The problem:
The expected response is the full listing, retyped exactly, without its images.
╭─ Extracted entries
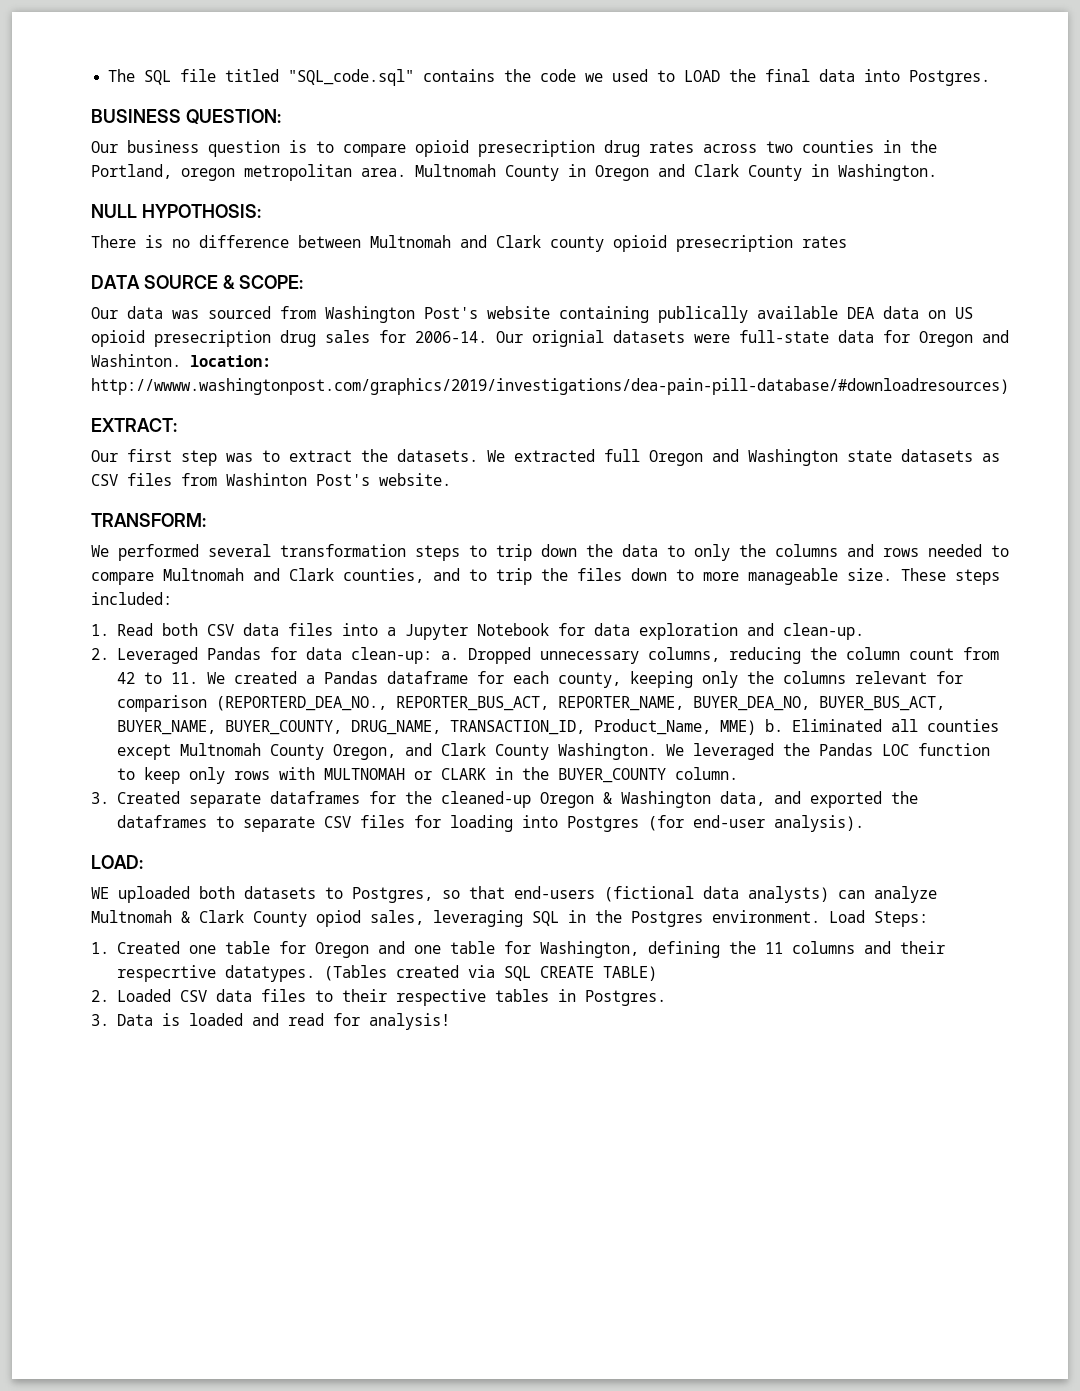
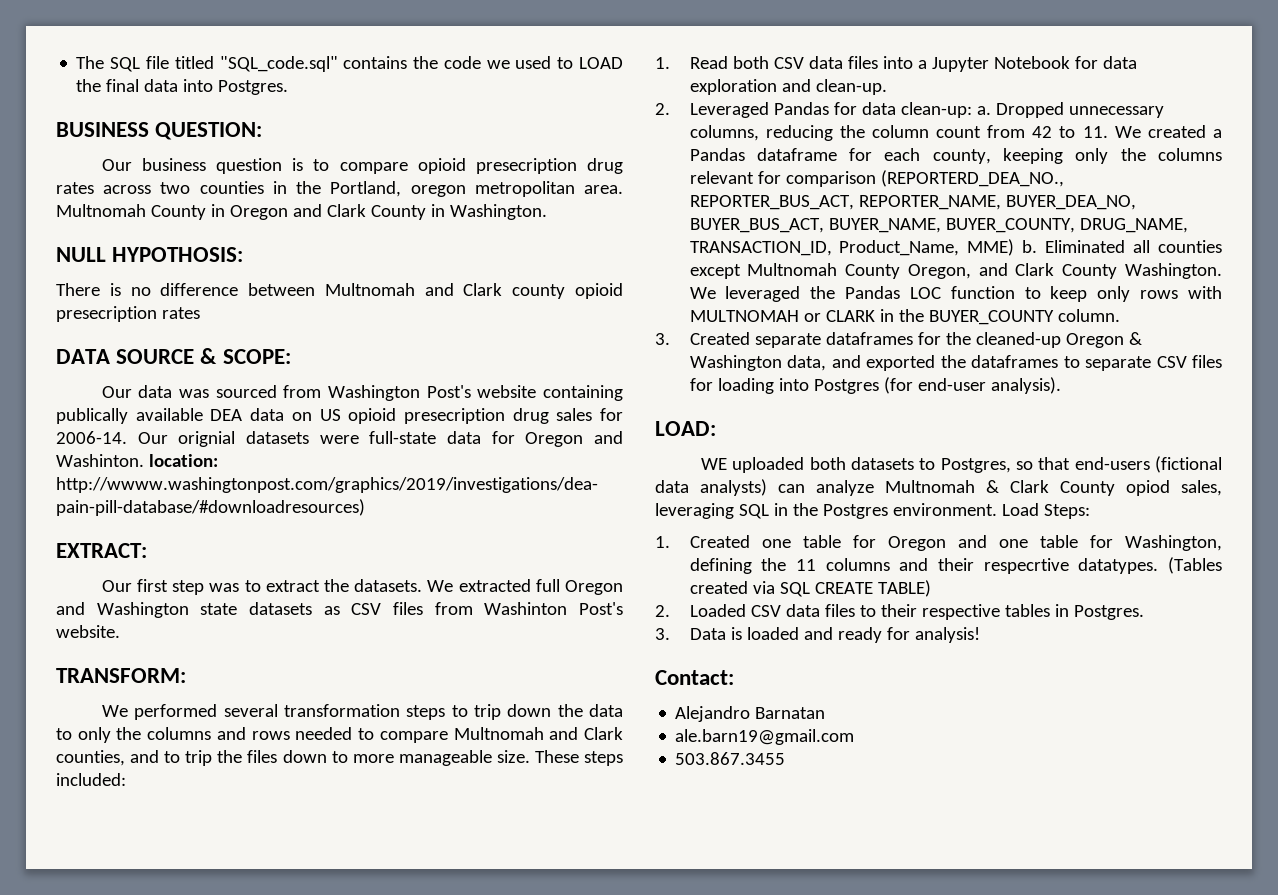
[287,1013,324,1026] read -> [837,627,882,643] ready
(450, 1021) none -> [655,670,734,685] [675,706,826,722] [675,729,855,745] [675,752,786,765] // Contact: // Alejandro Barnatan // ale.barn19@gmail.com // 503.867.3455

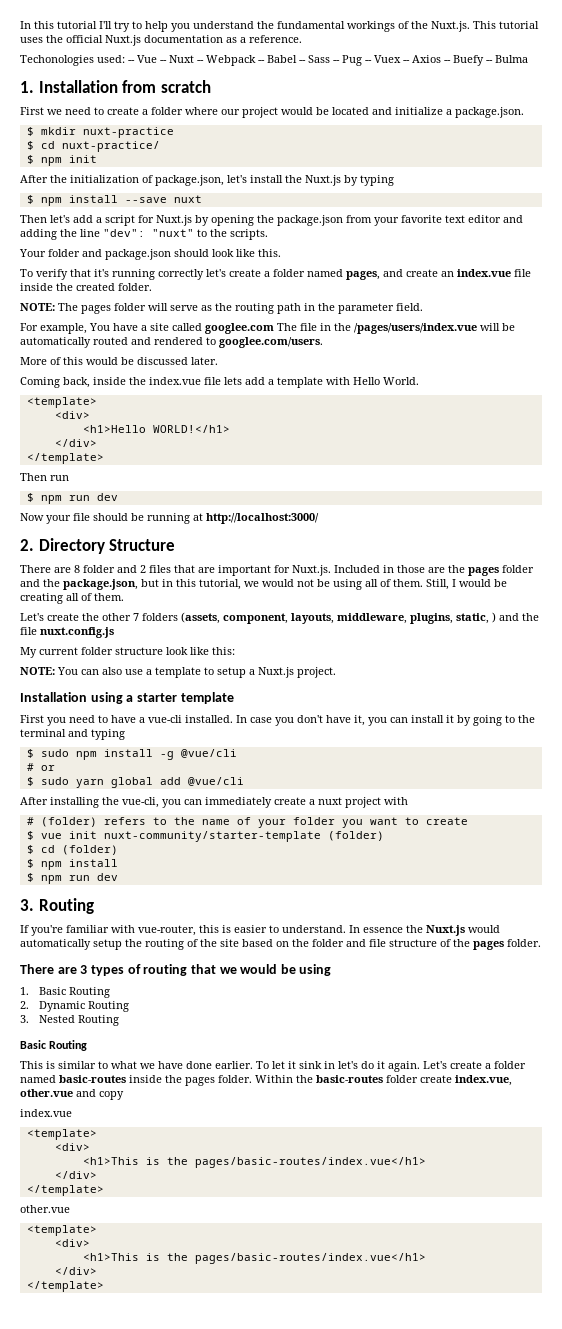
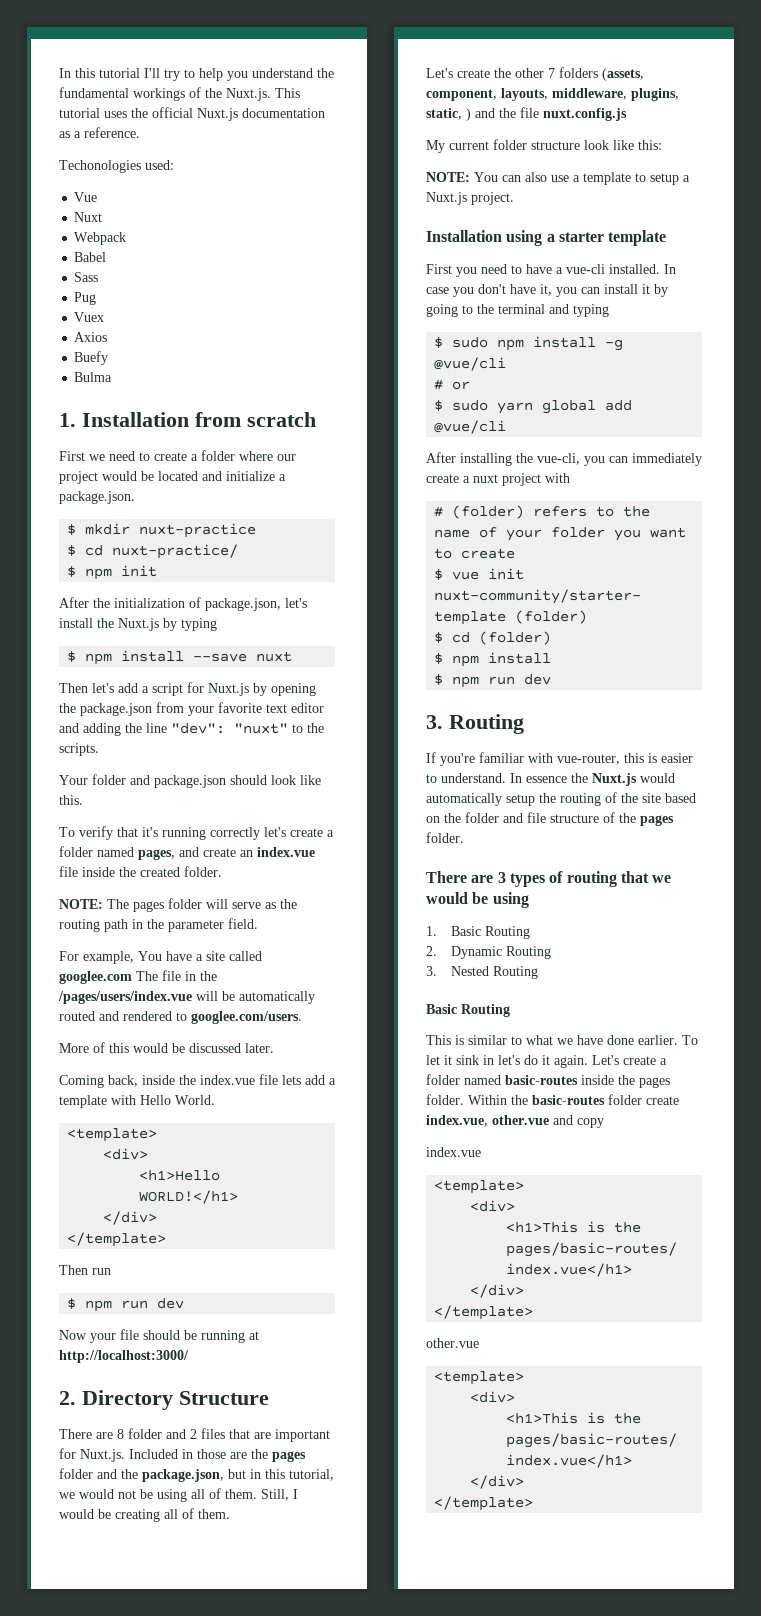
[128,60,135,63] -- -> (174, 165) //
[160,60,167,63] -- -> (98, 197) //
[197,60,204,63] -- -> (103, 217) //
[258,60,265,63] -- -> (127, 238) //
[299,60,306,63] -- -> (107, 257) //
[333,60,340,63] -- -> (99, 277) //
[365,60,372,63] -- -> (97, 298) //
[403,60,410,63] -- -> (105, 317) //
[444,60,451,63] -- -> (108, 337) //
[486,60,493,63] -- -> (109, 358) //

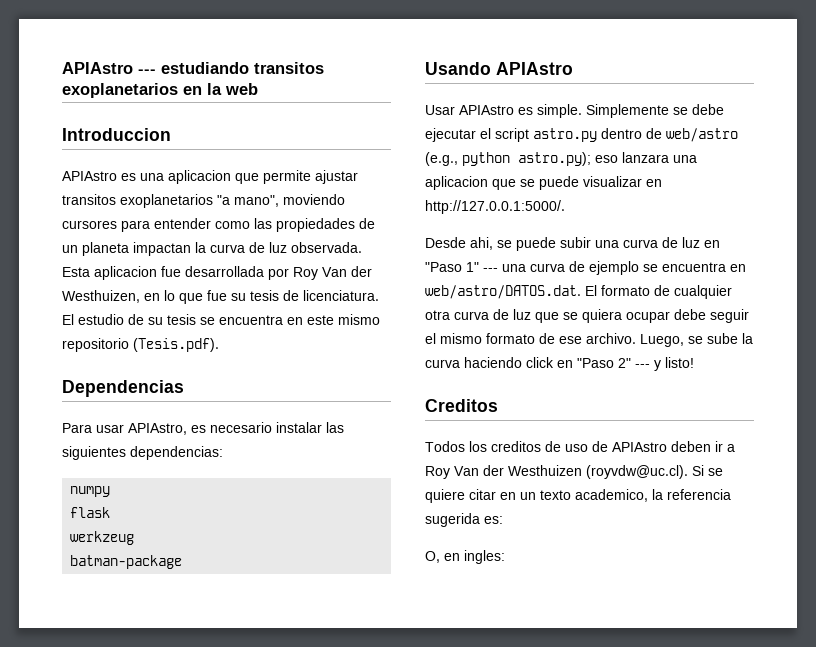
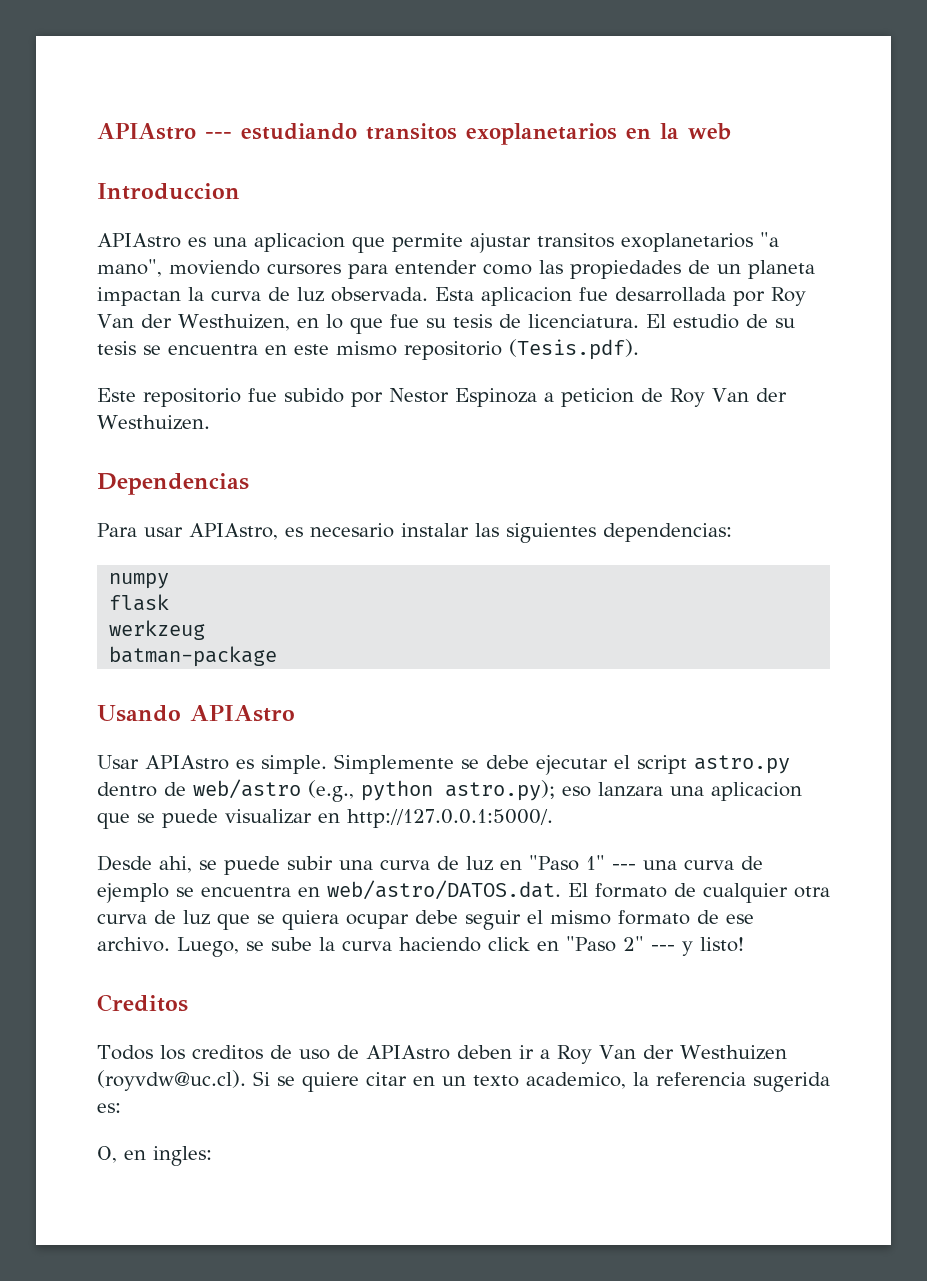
(219, 345) none -> [97,388,787,407] [97,415,210,430] // Este repositorio fue subido por Nestor Espinoza a peticion de Roy Van der Westhuizen.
╰─
Answer box:
[287,1013,324,1026] read -> [837,627,882,643] ready
(450, 1021) none -> [655,670,734,685] [675,706,826,722] [675,729,855,745] [675,752,786,765] // Contact: // Alejandro Barnatan // ale.barn19@gmail.com // 503.867.3455

[128,60,135,63] -- -> (174, 165) //
[160,60,167,63] -- -> (98, 197) //
[197,60,204,63] -- -> (103, 217) //
[258,60,265,63] -- -> (127, 238) //
[299,60,306,63] -- -> (107, 257) //
[333,60,340,63] -- -> (99, 277) //
[365,60,372,63] -- -> (97, 298) //
[403,60,410,63] -- -> (105, 317) //
[444,60,451,63] -- -> (108, 337) //
[486,60,493,63] -- -> (109, 358) //

(219, 345) none -> [97,388,787,407] [97,415,210,430] // Este repositorio fue subido por Nestor Espinoza a peticion de Roy Van der Westhuizen.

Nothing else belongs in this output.